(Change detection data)
'''

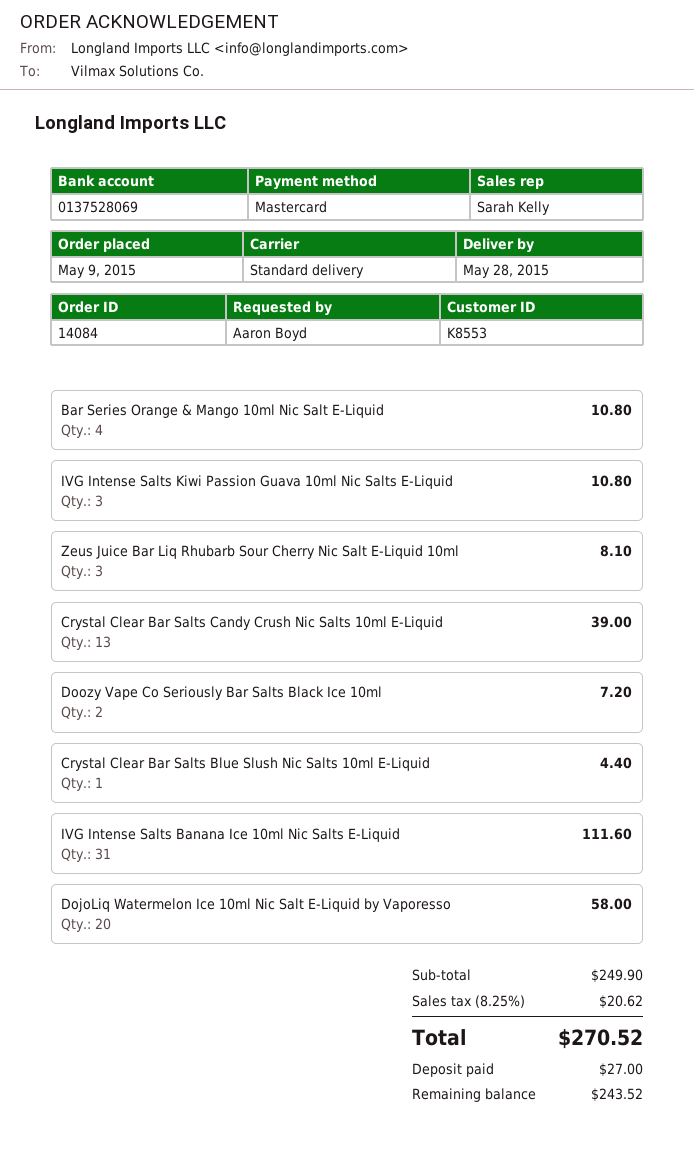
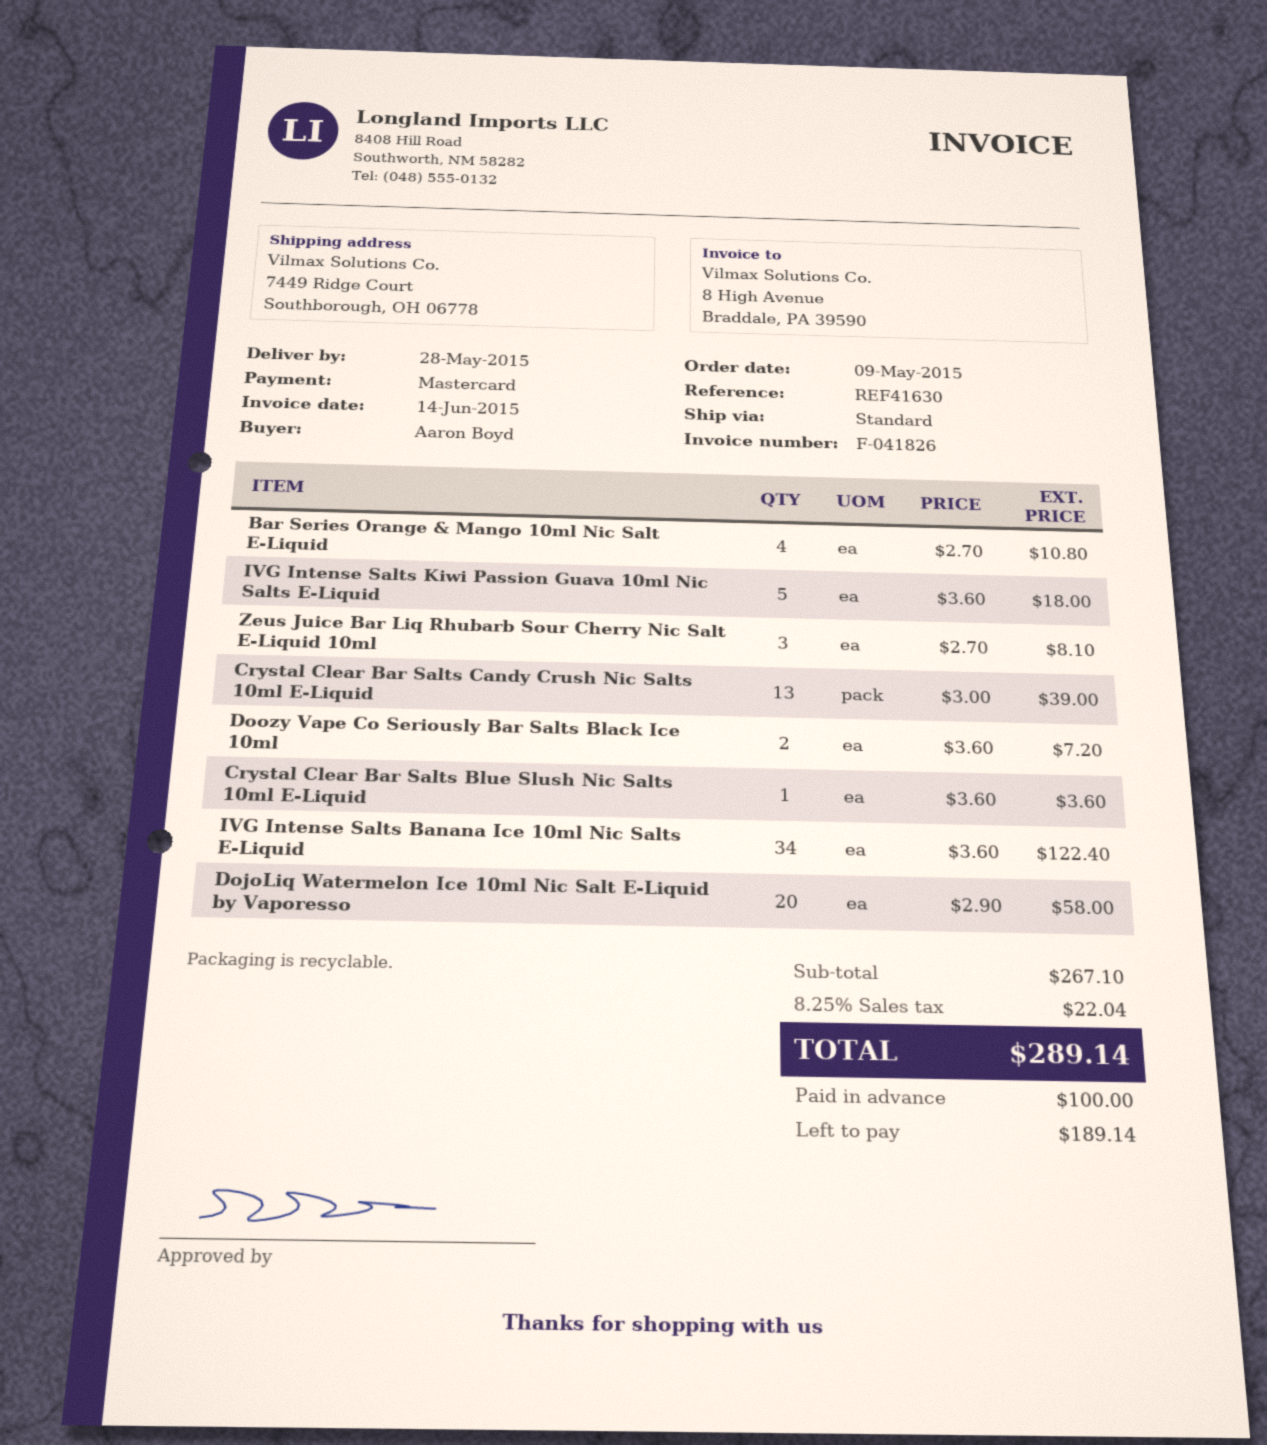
IVG Intense Salts Kiwi Passion Guava 10ml Nic Salts E-Liquid: 3 for 10.80 -> 5 for 18.00
Crystal Clear Bar Salts Blue Slush Nic Salts 10ml E-Liquid: 1 for 4.40 -> 1 for 3.60
IVG Intense Salts Banana Ice 10ml Nic Salts E-Liquid: 31 for 111.60 -> 34 for 122.40
subtotal: 249.90 -> 267.10
tax: 8.25% = 20.62 -> 8.25% = 22.04
total: 270.52 -> 289.14
deposit: 27.00 -> 100.00
balance: 243.52 -> 189.14

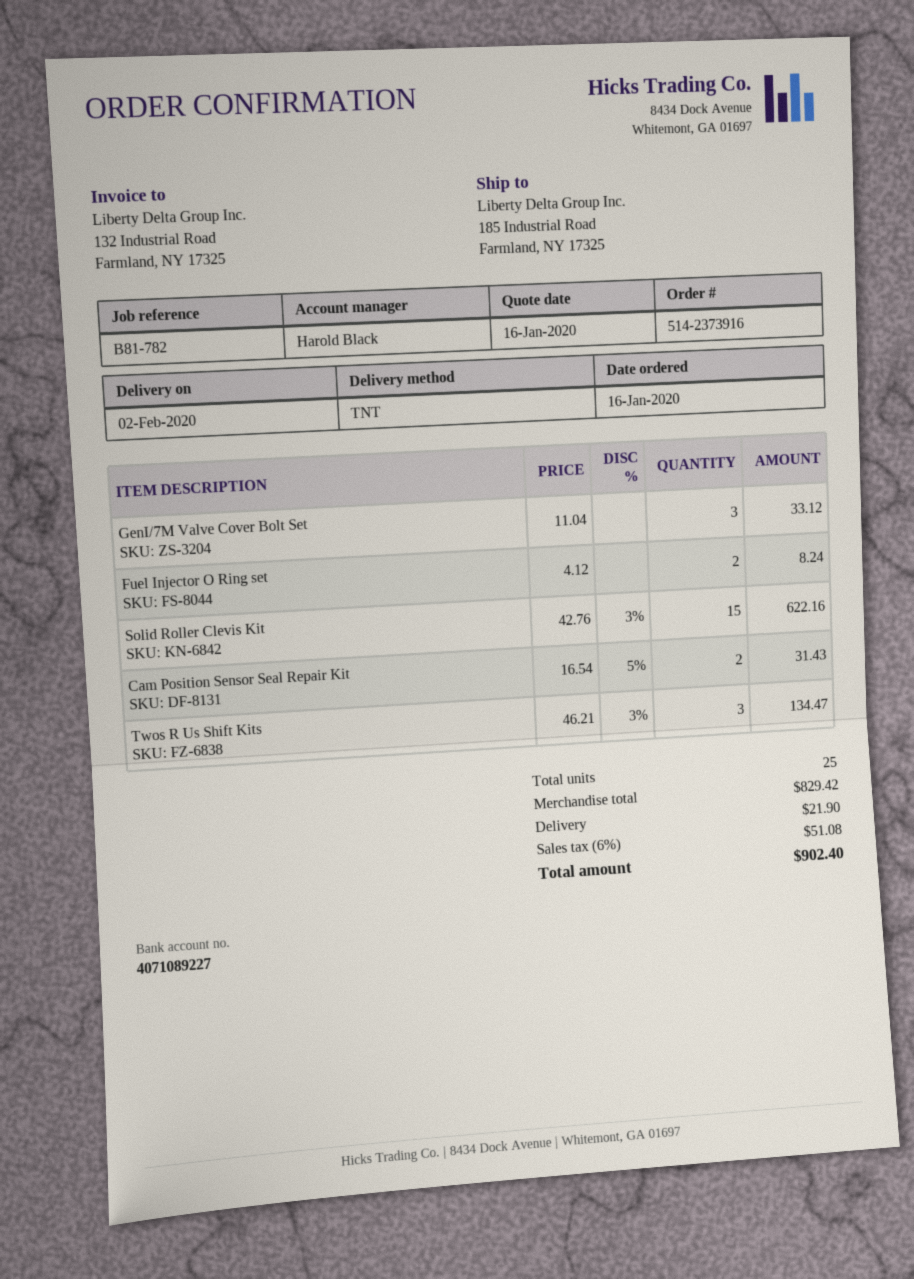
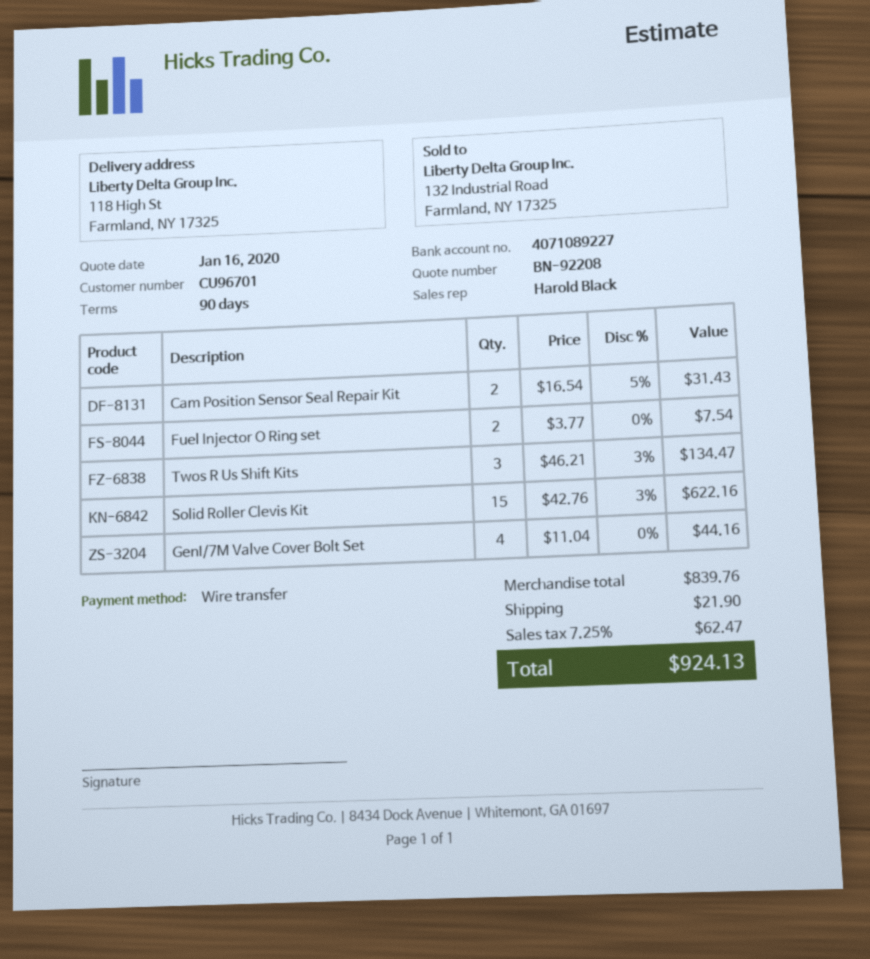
ship to: 185 Industrial Road, Farmland, NY 17325 -> 118 High St, Farmland, NY 17325
GenI/7M Valve Cover Bolt Set: 3 x 11.04 = 33.12 -> 4 x 11.04 = 44.16
Fuel Injector O Ring set: 2 x 4.12 = 8.24 -> 2 x 3.77 = 7.54
subtotal: 829.42 -> 839.76
tax: 6% = 51.08 -> 7.25% = 62.47
total: 902.40 -> 924.13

'''

### What you have to do
Could you write all the entries out again exactly, but without their pictures?

### Response
IVG Intense Salts Kiwi Passion Guava 10ml Nic Salts E-Liquid: 3 for 10.80 -> 5 for 18.00
Crystal Clear Bar Salts Blue Slush Nic Salts 10ml E-Liquid: 1 for 4.40 -> 1 for 3.60
IVG Intense Salts Banana Ice 10ml Nic Salts E-Liquid: 31 for 111.60 -> 34 for 122.40
subtotal: 249.90 -> 267.10
tax: 8.25% = 20.62 -> 8.25% = 22.04
total: 270.52 -> 289.14
deposit: 27.00 -> 100.00
balance: 243.52 -> 189.14

ship to: 185 Industrial Road, Farmland, NY 17325 -> 118 High St, Farmland, NY 17325
GenI/7M Valve Cover Bolt Set: 3 x 11.04 = 33.12 -> 4 x 11.04 = 44.16
Fuel Injector O Ring set: 2 x 4.12 = 8.24 -> 2 x 3.77 = 7.54
subtotal: 829.42 -> 839.76
tax: 6% = 51.08 -> 7.25% = 62.47
total: 902.40 -> 924.13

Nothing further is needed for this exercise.